To summarize: I'm arguing your claim that individuals can't be trusted and should (always) be dismissed based on WHO they are, and not WHAT they write. You're of course free to have that view, and I get the gist of what you're trying to say, but to dismiss that content completely is extreme. If you would've just said "not for me" and moved on, or a comment on some of the content in OP I would have no opinion what so ever. But you're claiming it should have no value, for anyone, ever. That's what I'm questioning.

[1] https://news.ycombinator.com/item?id=36602841

[2] https://news.ycombinator.com/item?id=36609072

[3] https://news.ycombinator.com/item?id=36606230


Ah, so you have no clue what I said. Thanks for clarifying, makes it easy to dismiss your emotional outbursts as such.

Let me know if you figure out what my argument was, and maybe we can discuss, but it honestly seems out of your grasp at the present moment, given how focused you are on "winning Internet points".


So what did you say if not what I quoted? Why is it up to me to figure it out, just clarify for me? There's no emotion from me in fact I find this somewhat stimulating, otherwise I would've left long time ago, but I see the urge to dismiss me entirely as being emotional. I'm just a random internet stranger after all, and it's easier that way. Anyway it was fun, I wish you the best.

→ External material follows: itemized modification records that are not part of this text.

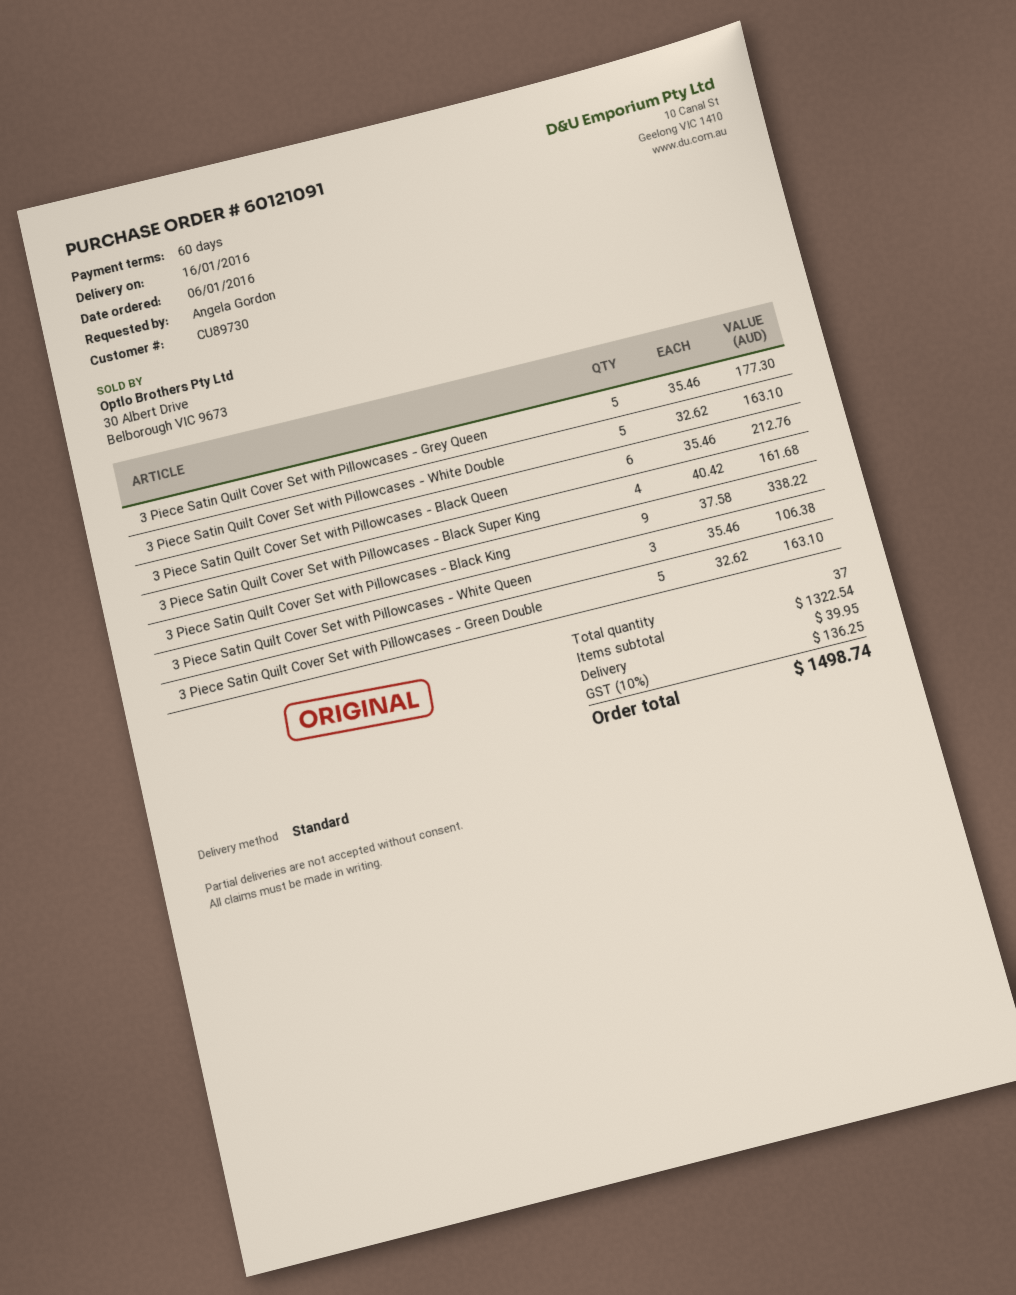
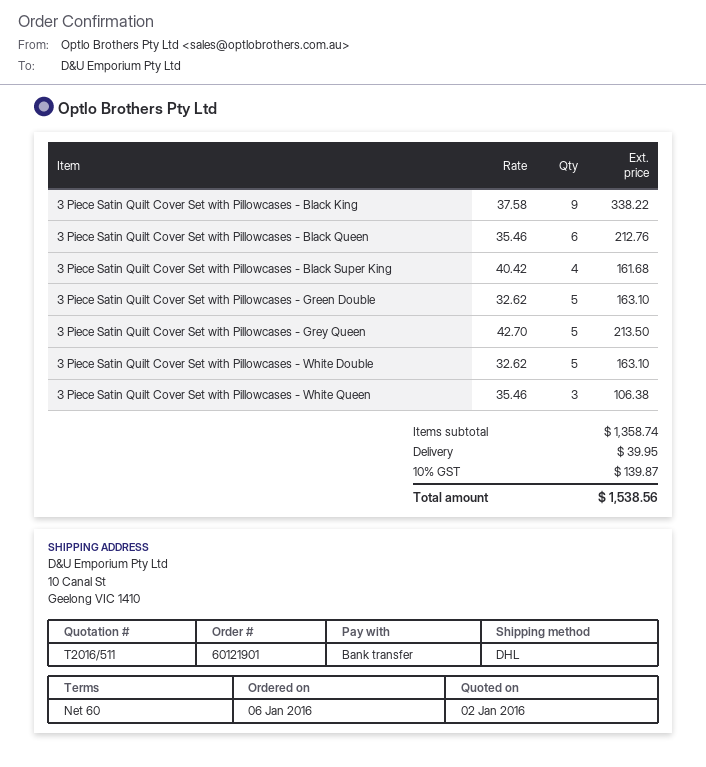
order number: 60121091 -> 60121901
shipping method: standard -> DHL
3 Piece Satin Quilt Cover Set with Pillowcases - Grey Queen: 5 x 35.46 = 177.30 -> 5 x 42.70 = 213.50
subtotal: 1322.54 -> 1358.74
tax: 10% = 136.25 -> 10% = 139.87
total: 1498.74 -> 1538.56

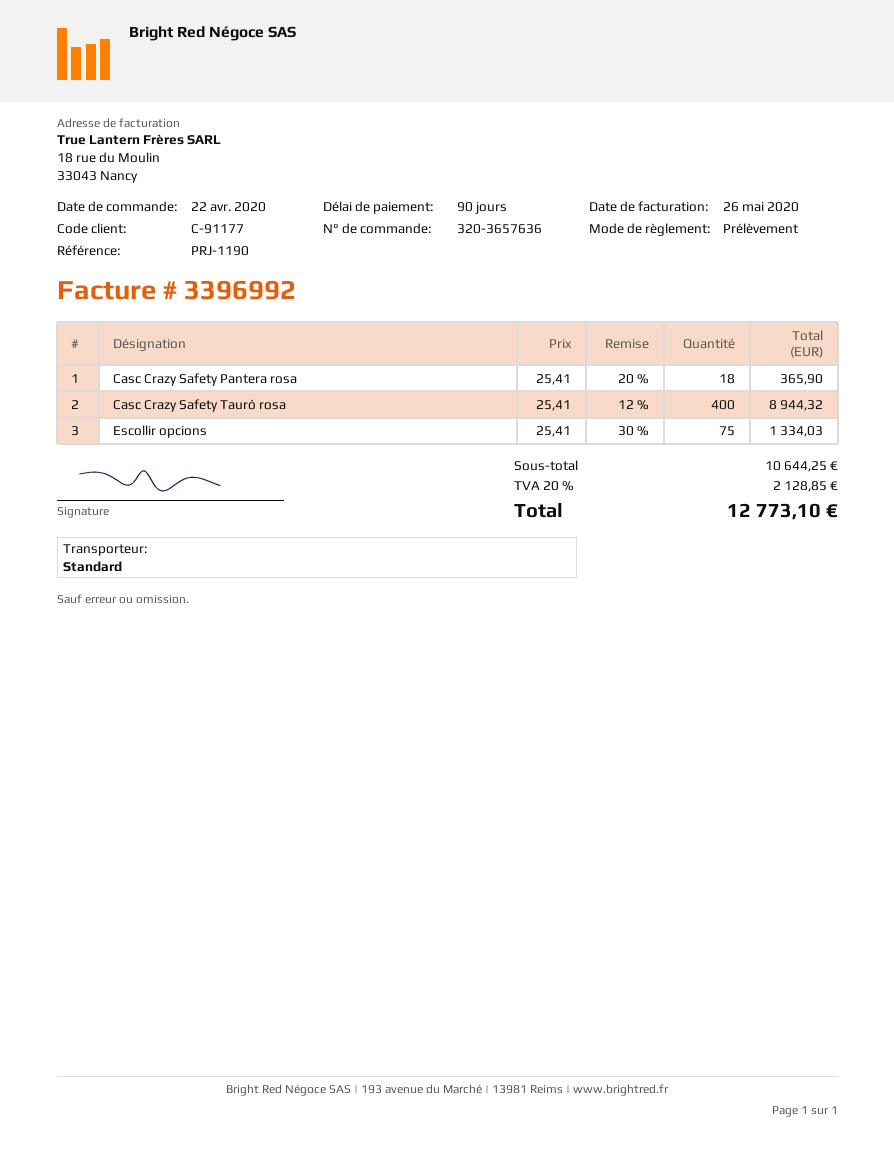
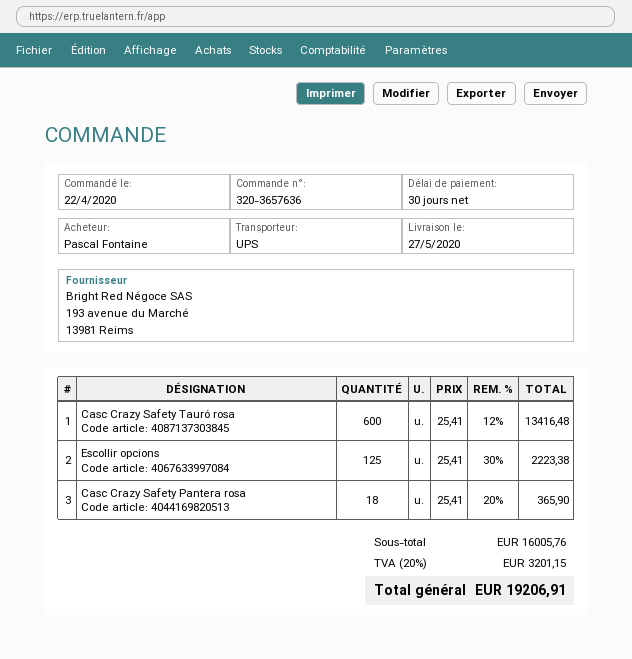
payment terms: 90 days -> 30 days
shipping method: standard -> UPS
Casc Crazy Safety Tauró rosa: 400 x 25.41 - 12% = 8944.32 -> 600 x 25.41 - 12% = 13416.48
Escollir opcions: 75 x 25.41 - 30% = 1334.03 -> 125 x 25.41 - 30% = 2223.38
subtotal: 10644.25 -> 16005.76
tax: 20% = 2128.85 -> 20% = 3201.15
total: 12773.10 -> 19206.91

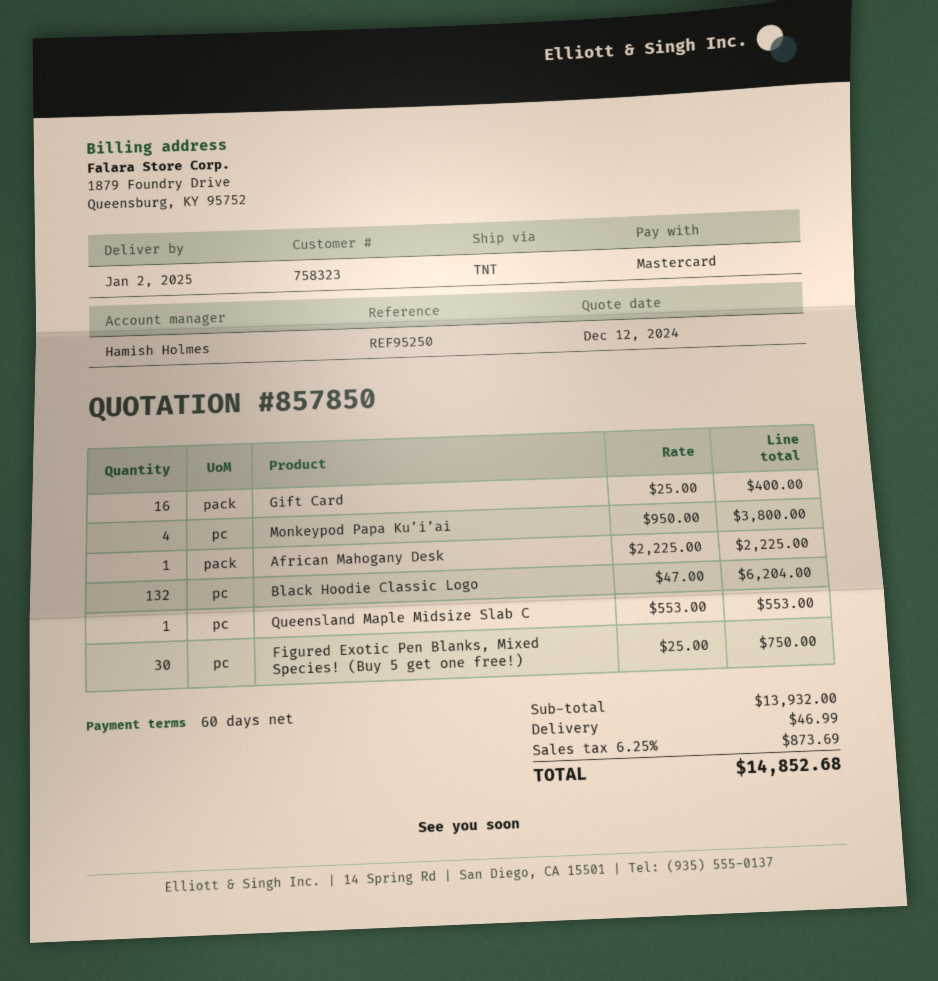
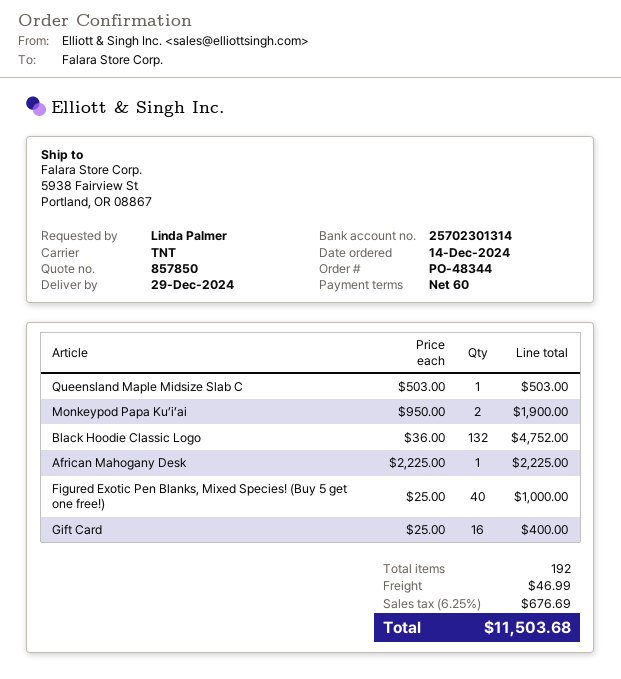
delivery date: 2025-01-02 -> 2024-12-29
Monkeypod Papa Ku’i’ai: 4 x 950.00 = 3800.00 -> 2 x 950.00 = 1900.00
Black Hoodie Classic Logo: 132 x 47.00 = 6204.00 -> 132 x 36.00 = 4752.00
Queensland Maple Midsize Slab C: 1 x 553.00 = 553.00 -> 1 x 503.00 = 503.00
Figured Exotic Pen Blanks, Mixed Species! (Buy 5 get one free!): 30 x 25.00 = 750.00 -> 40 x 25.00 = 1000.00
tax: 6.25% = 873.69 -> 6.25% = 676.69
total: 14852.68 -> 11503.68

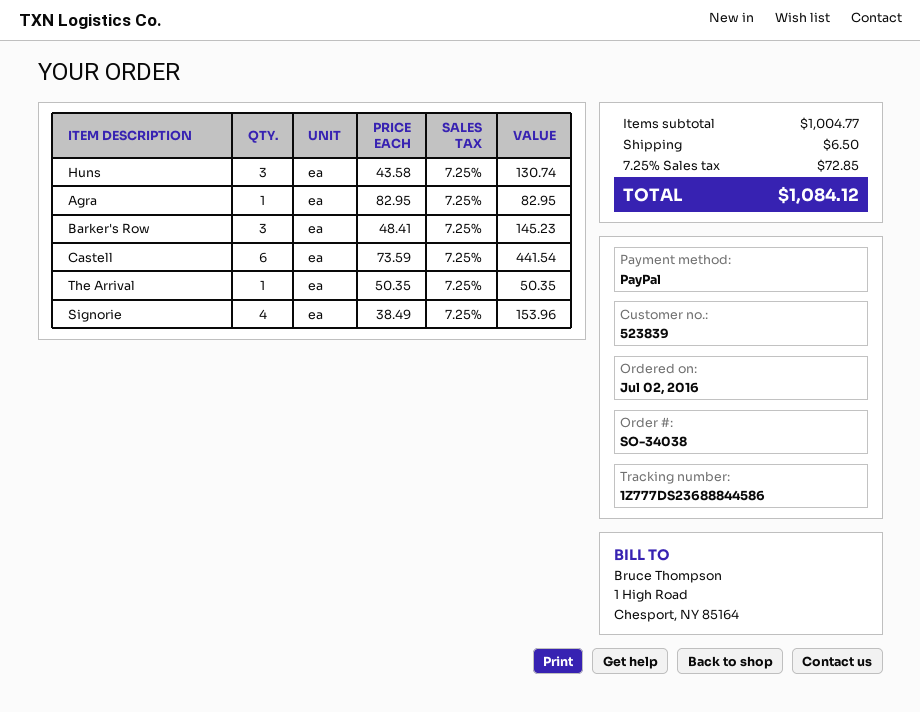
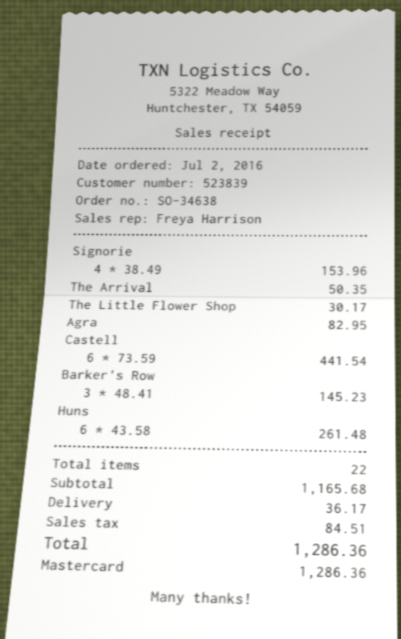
order number: SO-34038 -> SO-34638
payment method: PayPal -> Mastercard
Huns: 3 x 43.58 = 130.74 -> 6 x 43.58 = 261.48
The Little Flower Shop: none -> 1 x 30.17 = 30.17
subtotal: 1004.77 -> 1165.68
shipping: 6.50 -> 36.17
tax: 72.85 -> 84.51
total: 1084.12 -> 1286.36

The fact that you can't even tell how emotionally invested you got here is probably the main takeaway from this conversation, for you.

You took what I said, that blindly trusting a random source on the Internet to the point of spending hours judiciously studying its contents is, to me, not a wise way to spend time, and continually interpreted a vastly more extreme and broad version with the clear intent to pick a fight.

If you can't see how you took this incredibly personally, that's going to be a major issue for you moving forward. You can't behave like this in the real world and expect positive outcomes.


This took a strange turn. How are your exact words, over several comments "interpreting vastly more extreme and broad version"?

Yes, I tend to remind people to be constructive, "be the change you want to see" and all. You resorting to ad hominem rather than staying on subject is the only emotion here, all the repetition is slightly annoying though, but no more than the buzz of a mosquito at night. Don't take yourself too seriously.

Anything else you need to get off your chest while you're at it?